I had a comment from a friend who had read them asking me how I did it - and I really haven't a clue.  I think that's true of all writers - an idea presents itself and you run with it and see what comes out.  For me at least, there is no real planning, and sometimes little detailed research: I just have this fixed idea and start bashing away at the keyboard, and stop when it's finished. Ideas, points of view, words and complete sentences spew out faster than I can get them down (as a two fingered typist I'm not the fastest...), I review and re-write as I go along.  Add at least one picture that is (more or less) perinent to the subject matter as a header, and voila!  Job done. 

Stories are the same.  An idea arrives and I try to do something.  It's weird and I don't understand it at all.  The first book I wrote, way back in the early 90s, came about because I was bored at work.  It came to me fully formed while I was sitting at my desk, 11 a.m. on a Tuesday, my day's work essentially finished, the papers read, and little prospect of anything else coming to me that day.  How staring blankly at the office wall (no windows in our room) triggered my sub-conscious into thinking about an incident that had taken place in my life fifteen years before, then embellished it with a few more incidents, gave me a full list of characters and locations and even dialogue, is totally beyond my comprehension, but I got up from my desk, slung my jacket on and headed to Ryman's the stationers round the corner (it's closed now, but the office is still there with different tennants: my employer went bust a year later) , bought a couple of 100-page notebooks, went to my desk, and started writing.

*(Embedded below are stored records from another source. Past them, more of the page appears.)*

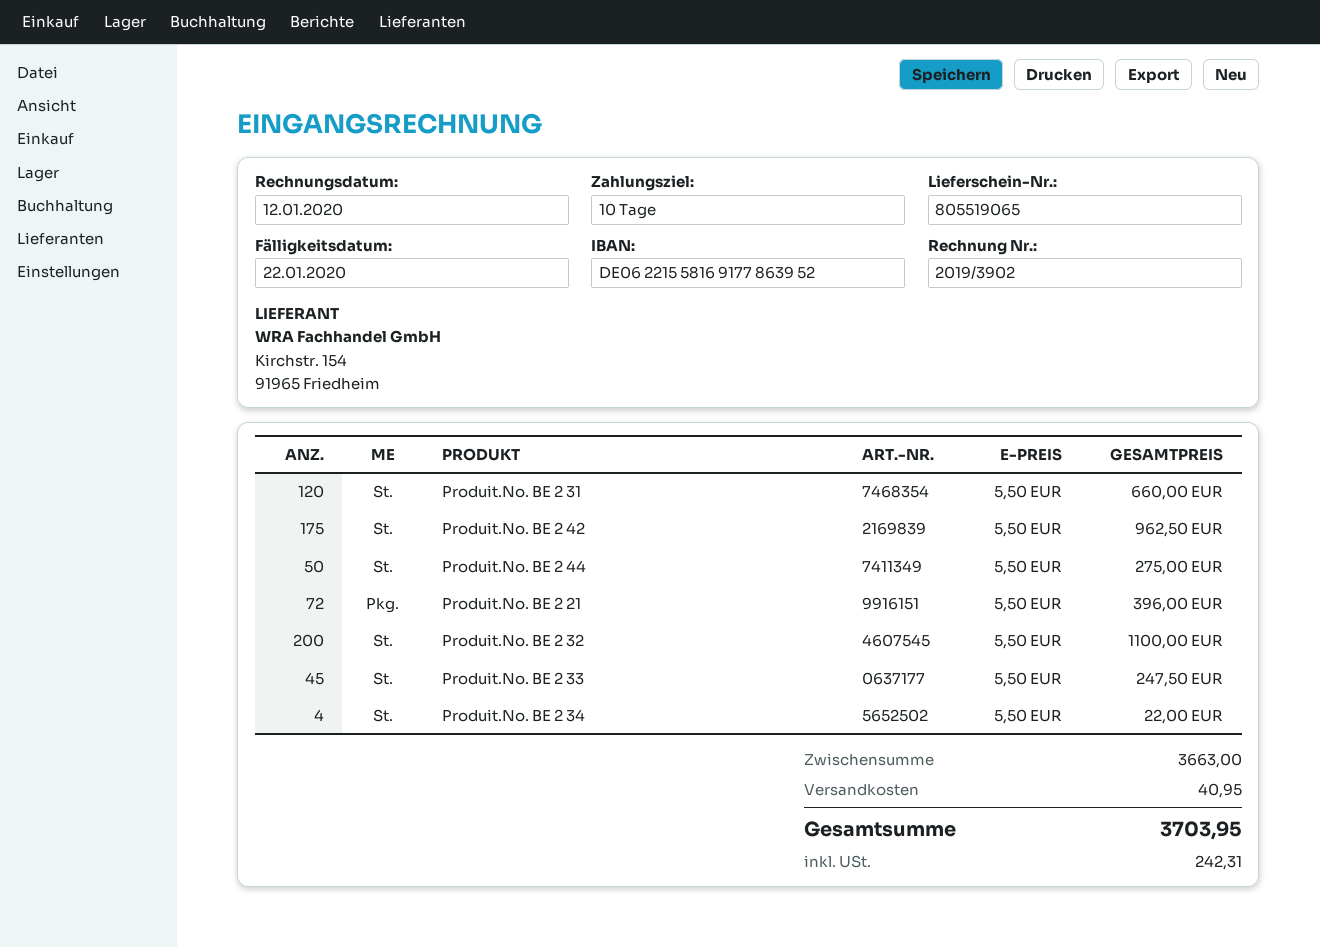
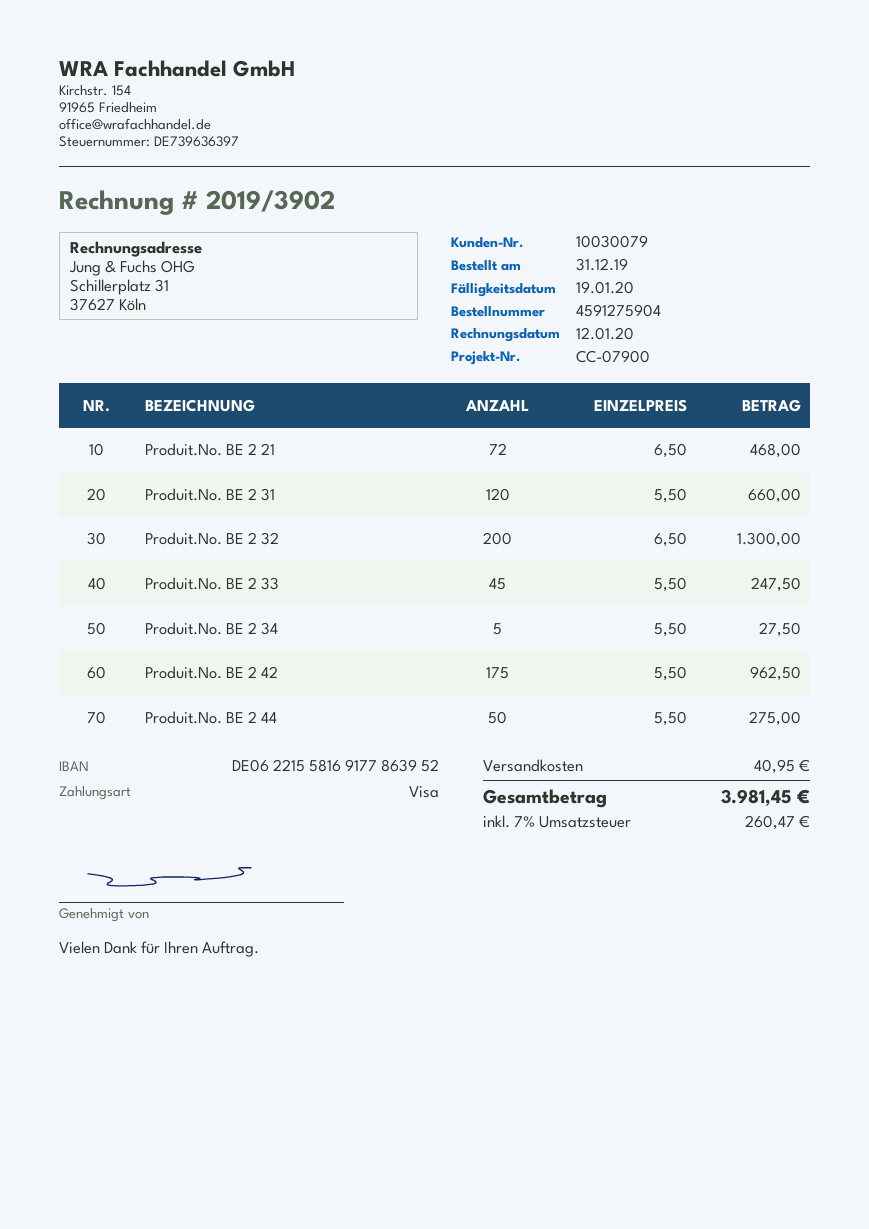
due date: 2020-01-22 -> 2020-01-19
Produit.No. BE 2 21: 72 x 5.50 = 396.00 -> 72 x 6.50 = 468.00
Produit.No. BE 2 32: 200 x 5.50 = 1100.00 -> 200 x 6.50 = 1300.00
Produit.No. BE 2 34: 4 x 5.50 = 22.00 -> 5 x 5.50 = 27.50
tax: 242.31 -> 260.47
total: 3703.95 -> 3981.45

It took me a month.  At the end of it, one book was full, the other half so, but the story was there in my scrawled hand-writing.  As ever, it had changed a bit as I went along, but it was complete.  And there it stayed, for years, gathering dust. When the company went bust, I decided to try and write some more, in between applying for jobs and getting rejected, simply to fill my days, and had a similar experience.  It was another memory trigger, of a little fishing village in Cornwall I had holidayed in several times during the 80s, the entire drive down there, beaches, even a specific flat we had rented.  I thought about my work life, the investment banking environment I had spent twenty odd years of my life in - how to mix them?  I started writing, a nightime drive across Bodmin Moor in a sports car - bang.  Again the idea came more or less fully formed and I went with it.  Not a book this time, but a short story, kind of a murder mystery-cum-ghost yarn.  I needed to do a little research about one location I used but that was 10 minutes on Google Maps (when I typed a revision several years later) but there it was: complete in a week or so concentrated scribbling in another notebook.  It went into the drawer of my desk with the book, and like that one didn't see the light of day for several years.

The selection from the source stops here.